Content starts

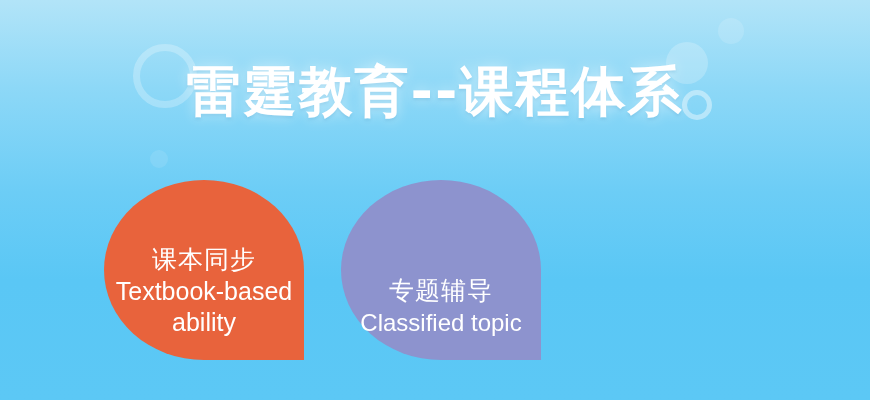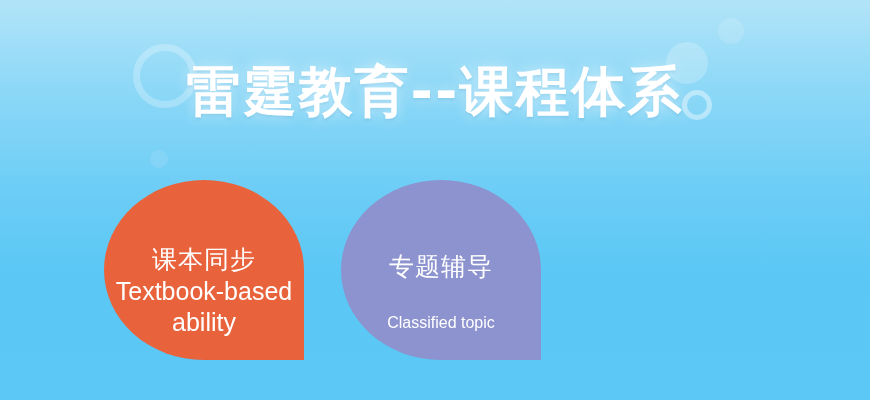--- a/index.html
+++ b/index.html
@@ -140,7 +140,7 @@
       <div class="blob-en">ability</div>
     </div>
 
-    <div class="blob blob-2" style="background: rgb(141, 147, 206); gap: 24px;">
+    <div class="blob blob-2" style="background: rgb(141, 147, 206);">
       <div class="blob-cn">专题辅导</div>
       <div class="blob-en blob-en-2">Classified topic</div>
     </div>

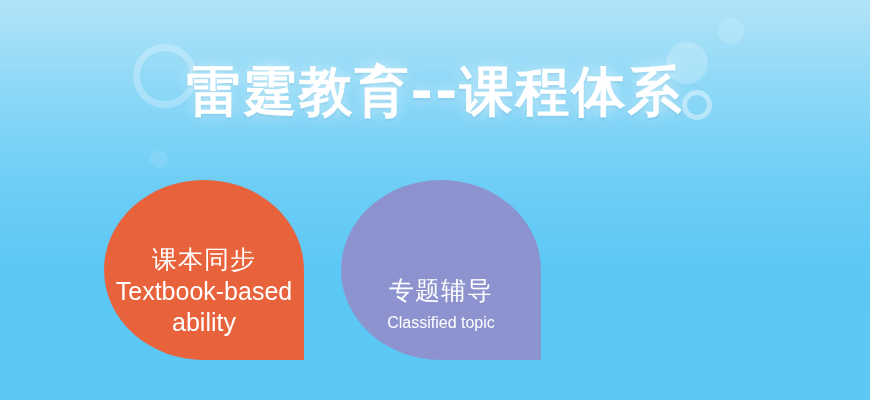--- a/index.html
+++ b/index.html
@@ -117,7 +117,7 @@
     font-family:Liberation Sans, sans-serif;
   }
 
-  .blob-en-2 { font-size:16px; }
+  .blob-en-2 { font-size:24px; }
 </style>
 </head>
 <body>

Content ends

Task: Write the records out exactly, dropping every image.

Your solution:
--- a/index.html
+++ b/index.html
@@ -140,7 +140,7 @@
       <div class="blob-en">ability</div>
     </div>
 
-    <div class="blob blob-2" style="background: rgb(141, 147, 206); gap: 24px;">
+    <div class="blob blob-2" style="background: rgb(141, 147, 206);">
       <div class="blob-cn">专题辅导</div>
       <div class="blob-en blob-en-2">Classified topic</div>
     </div>

--- a/index.html
+++ b/index.html
@@ -117,7 +117,7 @@
     font-family:Liberation Sans, sans-serif;
   }
 
-  .blob-en-2 { font-size:16px; }
+  .blob-en-2 { font-size:24px; }
 </style>
 </head>
 <body>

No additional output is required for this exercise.